- EXERCISE: Omit all pictures, and print word for word only the lines from the one containing "row 4: 0.999 | 0.462 | -0.0051 -> none" through the end of the data.

- RECORDS:

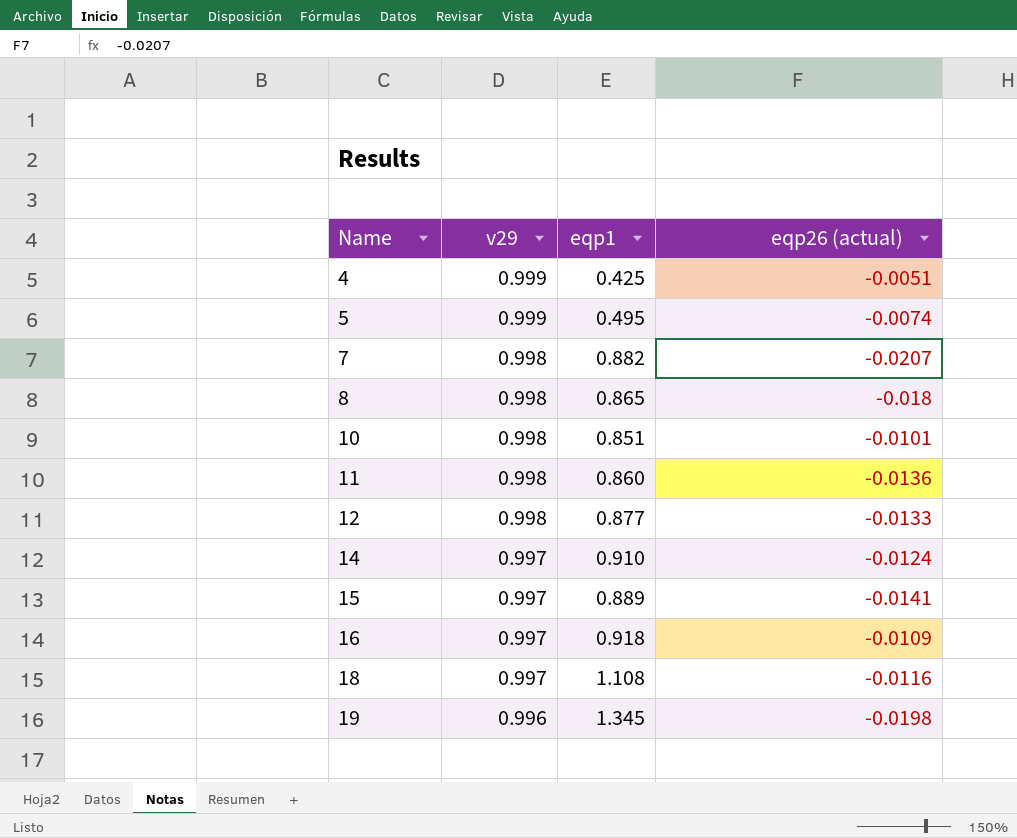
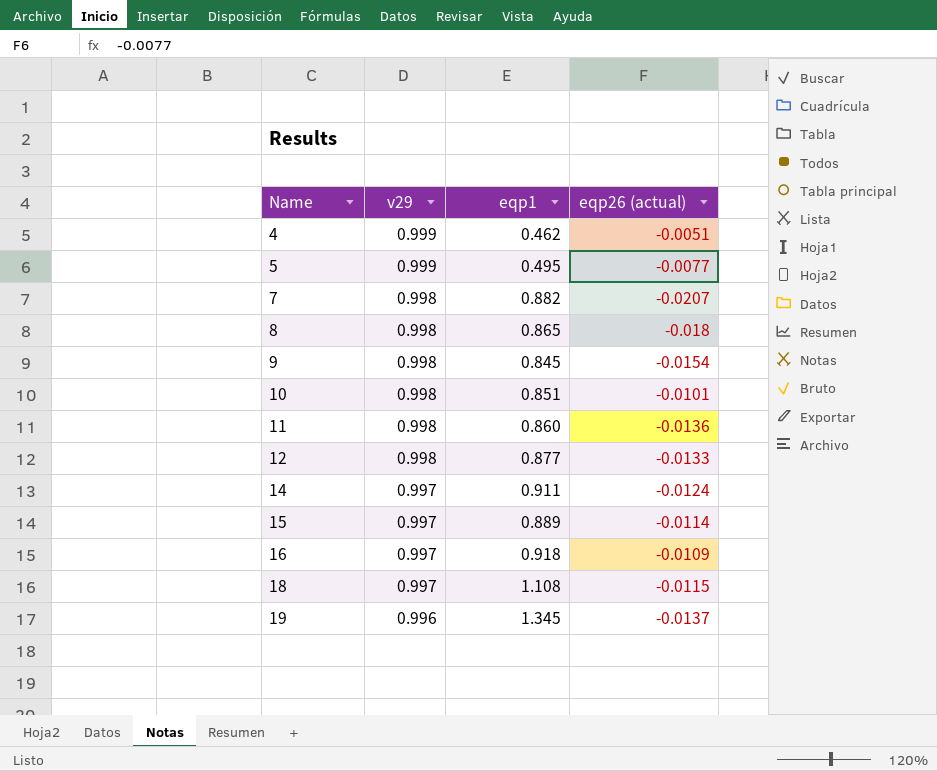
4 | eqp1: 0.425 -> 0.462
5 | eqp26 (actual): -0.0074 -> -0.0077
row 9: none -> 0.998 | 0.845 | -0.0154
14 | eqp1: 0.910 -> 0.911
15 | eqp26 (actual): -0.0141 -> -0.0114
18 | eqp26 (actual): -0.0116 -> -0.0115
19 | eqp26 (actual): -0.0198 -> -0.0137

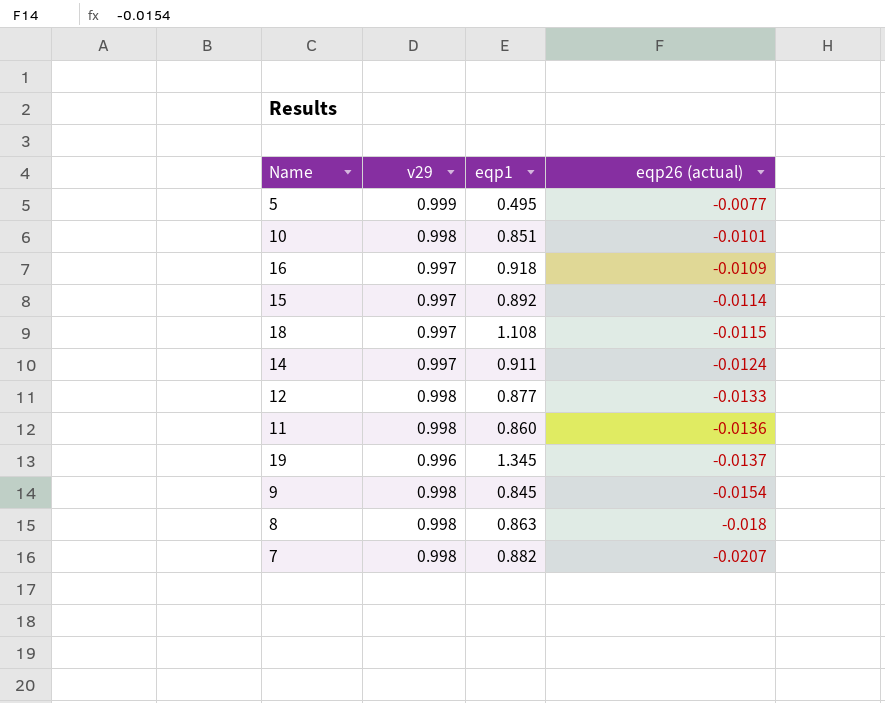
row order: Name ascending -> eqp26 (actual) descending
row 4: 0.999 | 0.462 | -0.0051 -> none
15 | eqp1: 0.889 -> 0.892
8 | eqp1: 0.865 -> 0.863

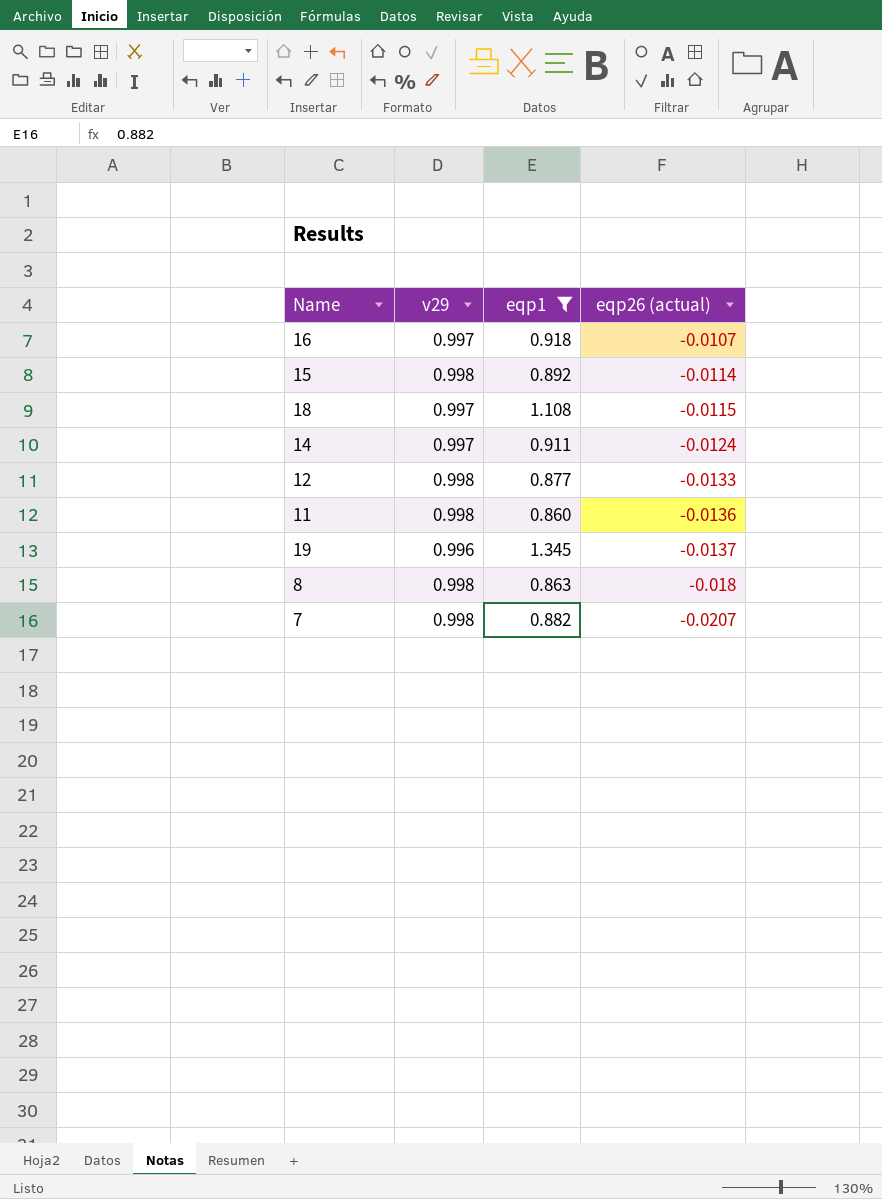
filter: none -> eqp1 >= 0.860
16 | eqp26 (actual): -0.0109 -> -0.0107
15 | v29: 0.997 -> 0.998

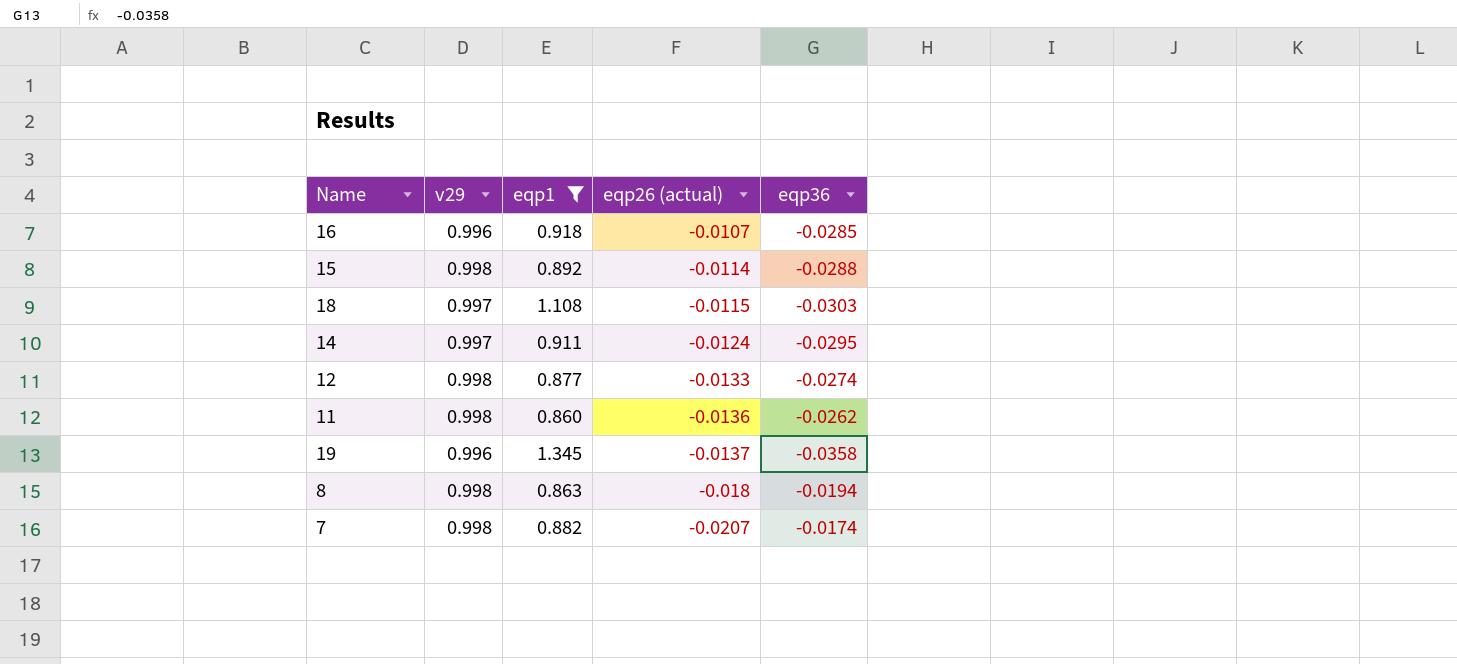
column eqp36 | position: none -> 5
16 | v29: 0.997 -> 0.996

- SOLUTION FOR THIS TASK:
row 4: 0.999 | 0.462 | -0.0051 -> none
15 | eqp1: 0.889 -> 0.892
8 | eqp1: 0.865 -> 0.863

filter: none -> eqp1 >= 0.860
16 | eqp26 (actual): -0.0109 -> -0.0107
15 | v29: 0.997 -> 0.998

column eqp36 | position: none -> 5
16 | v29: 0.997 -> 0.996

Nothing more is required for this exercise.